Input data: Begin

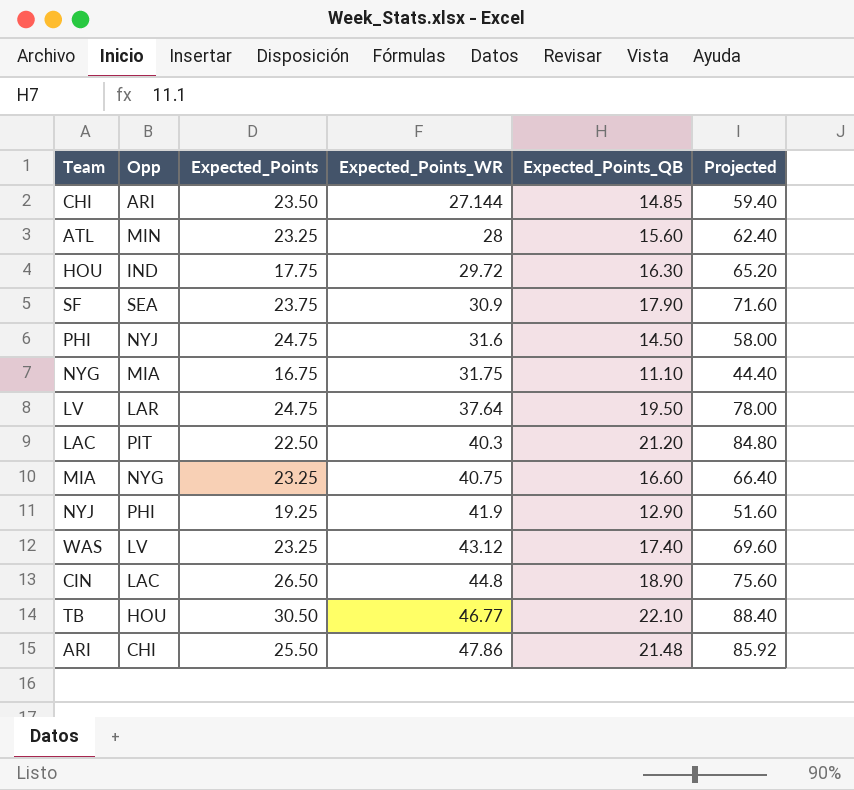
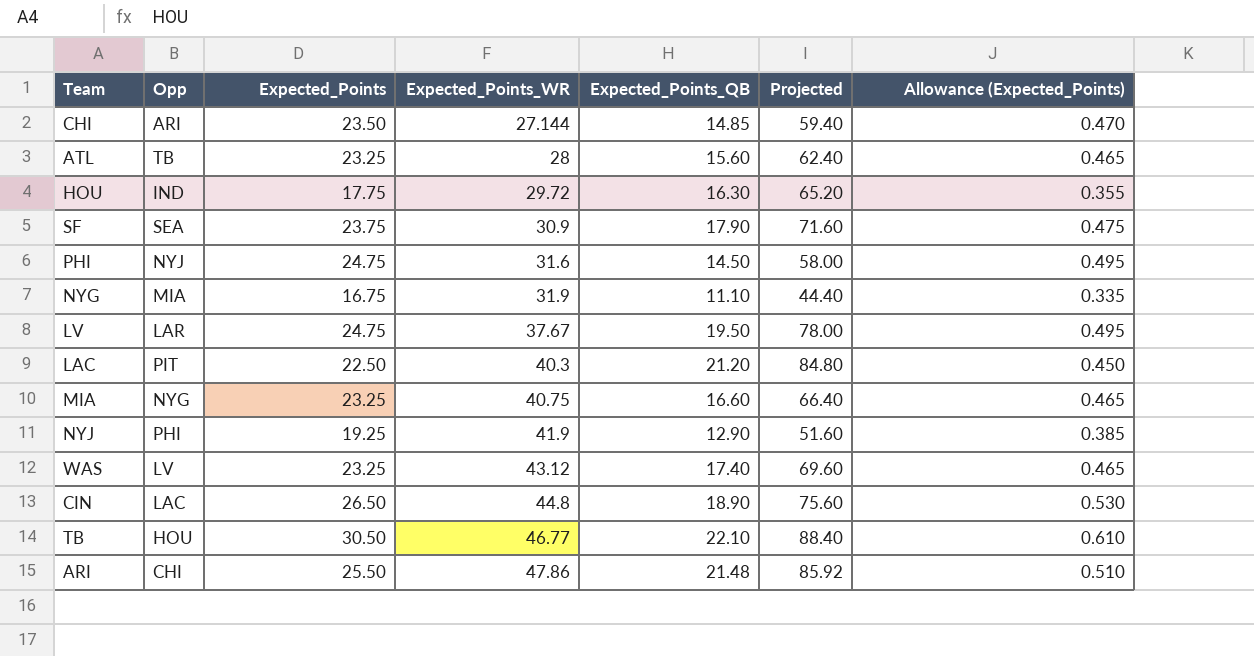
column Allowance (Expected_Points) | formula: none -> [Expected_Points] * 0.02
ATL | Opp: MIN -> TB
NYG | Expected_Points_WR: 31.75 -> 31.9
LV | Expected_Points_WR: 37.64 -> 37.67

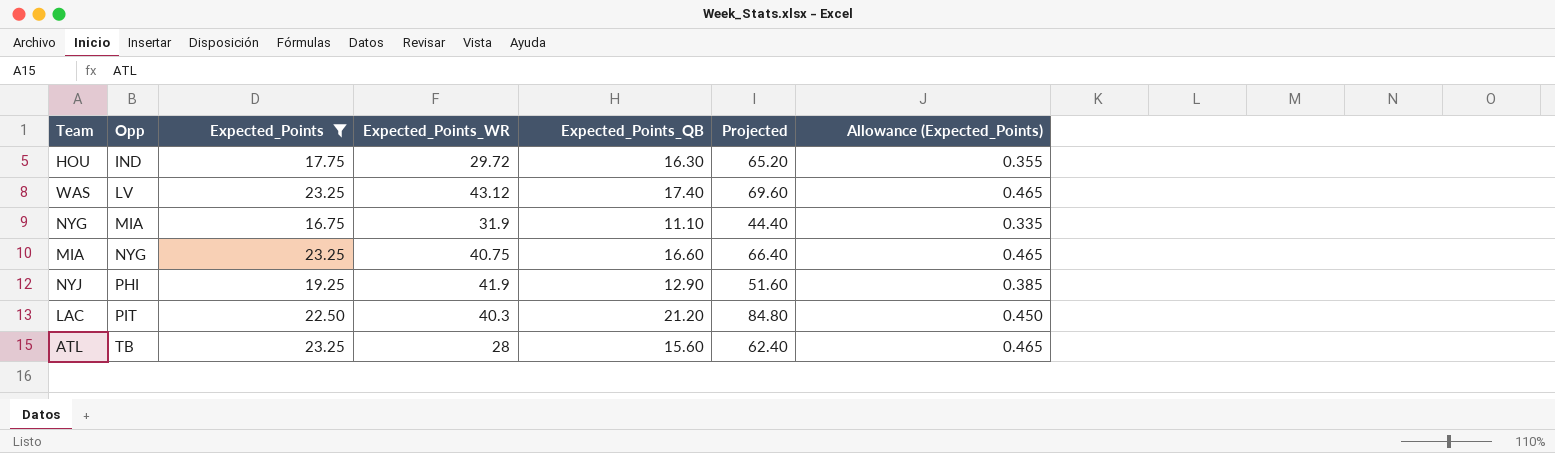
filter: none -> Expected_Points <= 23.25
row order: Expected_Points_WR ascending -> Opp ascending

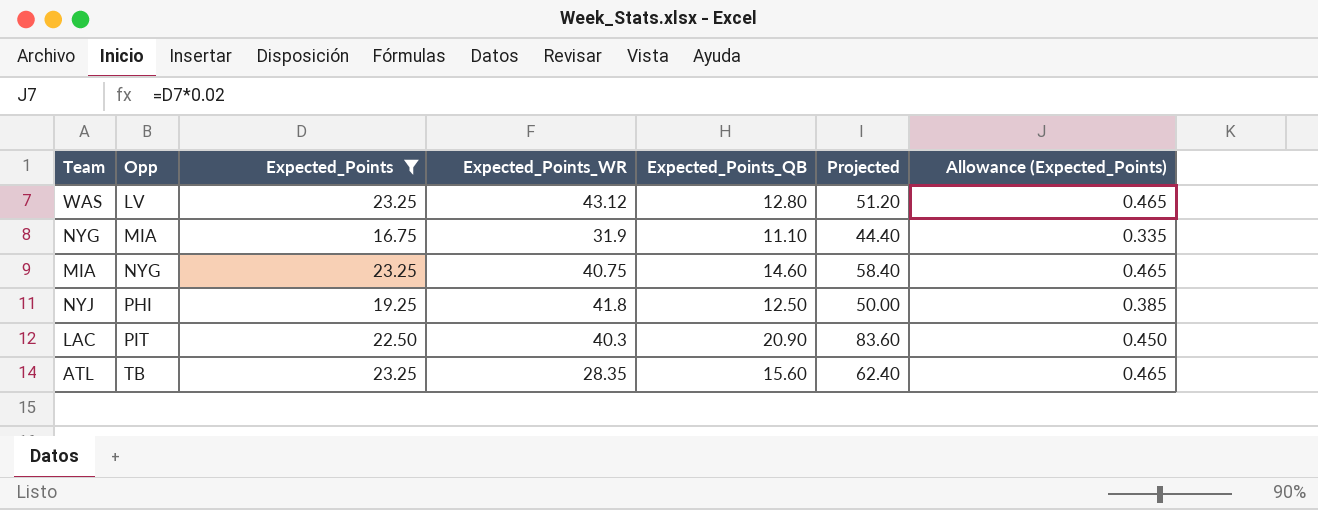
row HOU: IND | 17.75 | 29.72 | 16.30 | 65.20 | 0.355 -> none
WAS | Expected_Points_QB: 17.40 -> 12.80
WAS | Projected: 69.60 -> 51.20
MIA | Expected_Points_QB: 16.60 -> 14.60
MIA | Projected: 66.40 -> 58.40
NYJ | Expected_Points_WR: 41.9 -> 41.8
NYJ | Expected_Points_QB: 12.90 -> 12.50
NYJ | Projected: 51.60 -> 50.00
LAC | Expected_Points_QB: 21.20 -> 20.90
LAC | Projected: 84.80 -> 83.60
ATL | Expected_Points_WR: 28 -> 28.35

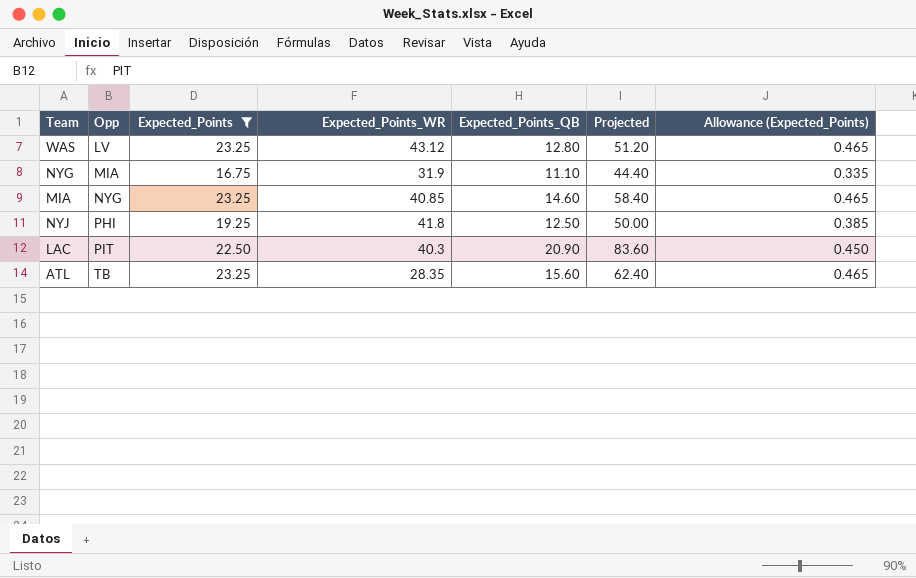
MIA | Expected_Points_WR: 40.75 -> 40.85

Input data: End

_Work task_.
Everything in the listing must be restated word for word, except for the pictures.

_Output of the task_.
column Allowance (Expected_Points) | formula: none -> [Expected_Points] * 0.02
ATL | Opp: MIN -> TB
NYG | Expected_Points_WR: 31.75 -> 31.9
LV | Expected_Points_WR: 37.64 -> 37.67

filter: none -> Expected_Points <= 23.25
row order: Expected_Points_WR ascending -> Opp ascending

row HOU: IND | 17.75 | 29.72 | 16.30 | 65.20 | 0.355 -> none
WAS | Expected_Points_QB: 17.40 -> 12.80
WAS | Projected: 69.60 -> 51.20
MIA | Expected_Points_QB: 16.60 -> 14.60
MIA | Projected: 66.40 -> 58.40
NYJ | Expected_Points_WR: 41.9 -> 41.8
NYJ | Expected_Points_QB: 12.90 -> 12.50
NYJ | Projected: 51.60 -> 50.00
LAC | Expected_Points_QB: 21.20 -> 20.90
LAC | Projected: 84.80 -> 83.60
ATL | Expected_Points_WR: 28 -> 28.35

MIA | Expected_Points_WR: 40.75 -> 40.85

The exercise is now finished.